What is needed: Every entry below must be repeated exactly; skip the pictures.

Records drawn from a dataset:
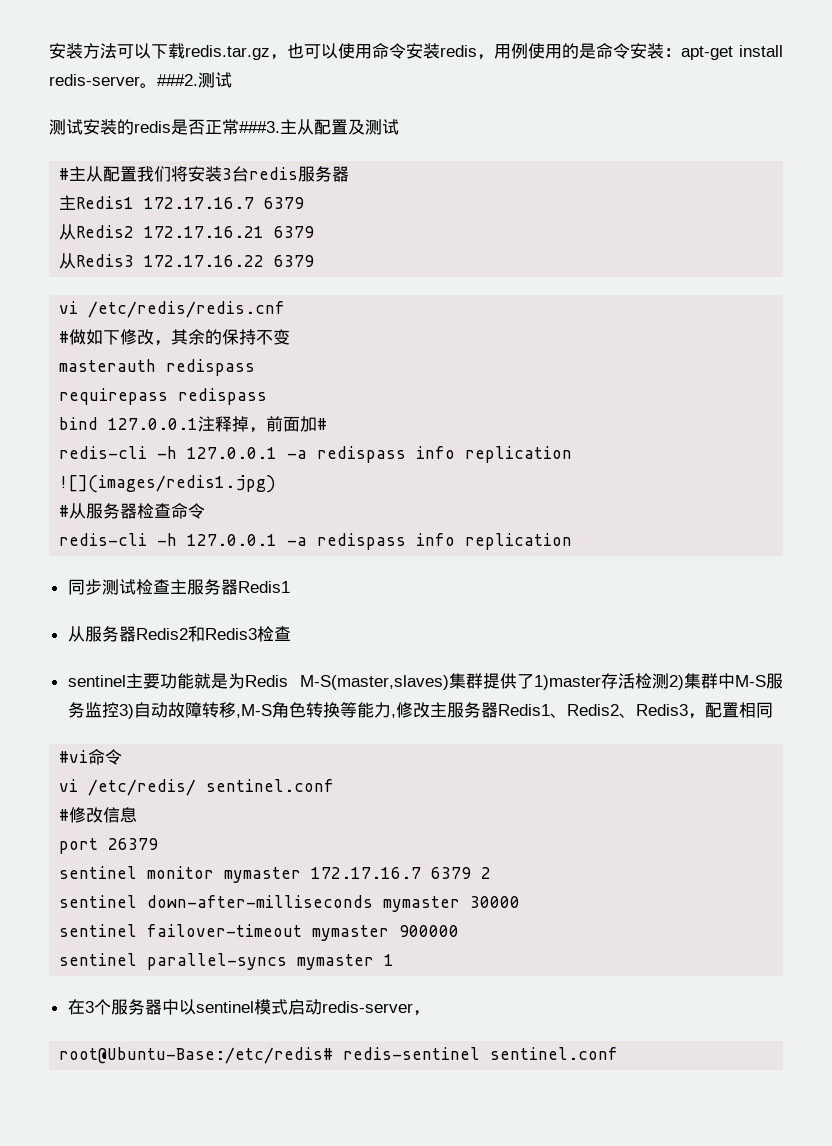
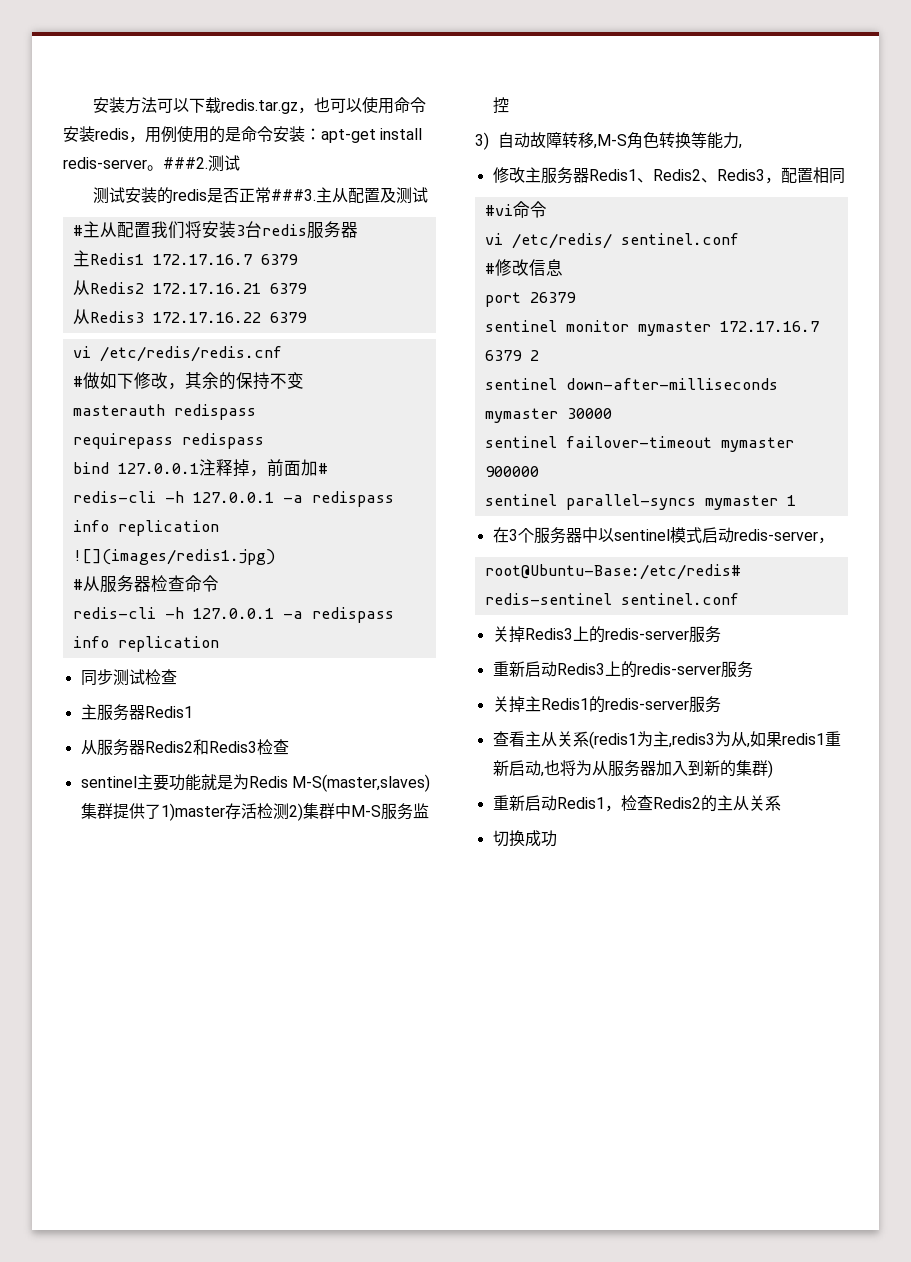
- 同步测试检查主服务器Redis1
+ 同步测试检查
+ 主服务器Redis1
- sentinel主要功能就是为Redis M-S(master,slaves)集群提供了1)master存活检测2)集群中M-S服务监控3)自动故障转移,M-S角色转换等能力,修改主服务器Redis1、Redis2、Redis3，配置相同
+ sentinel主要功能就是为Redis M-S(master,slaves)集群提供了1)master存活检测2)集群中M-S服务监控
+ 3)自动故障转移,M-S角色转换等能力,
+ 修改主服务器Redis1、Redis2、Redis3，配置相同
+ 关掉Redis3上的redis-server服务
+ 重新启动Redis3上的redis-server服务
+ 关掉主Redis1的redis-server服务
+ 查看主从关系(redis1为主,redis3为从,如果redis1重新启动,也将为从服务器加入到新的集群)
+ 重新启动Redis1，检查Redis2的主从关系
+ 切换成功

Exercise response:
- 同步测试检查主服务器Redis1
+ 同步测试检查
+ 主服务器Redis1
- sentinel主要功能就是为Redis M-S(master,slaves)集群提供了1)master存活检测2)集群中M-S服务监控3)自动故障转移,M-S角色转换等能力,修改主服务器Redis1、Redis2、Redis3，配置相同
+ sentinel主要功能就是为Redis M-S(master,slaves)集群提供了1)master存活检测2)集群中M-S服务监控
+ 3)自动故障转移,M-S角色转换等能力,
+ 修改主服务器Redis1、Redis2、Redis3，配置相同
+ 关掉Redis3上的redis-server服务
+ 重新启动Redis3上的redis-server服务
+ 关掉主Redis1的redis-server服务
+ 查看主从关系(redis1为主,redis3为从,如果redis1重新启动,也将为从服务器加入到新的集群)
+ 重新启动Redis1，检查Redis2的主从关系
+ 切换成功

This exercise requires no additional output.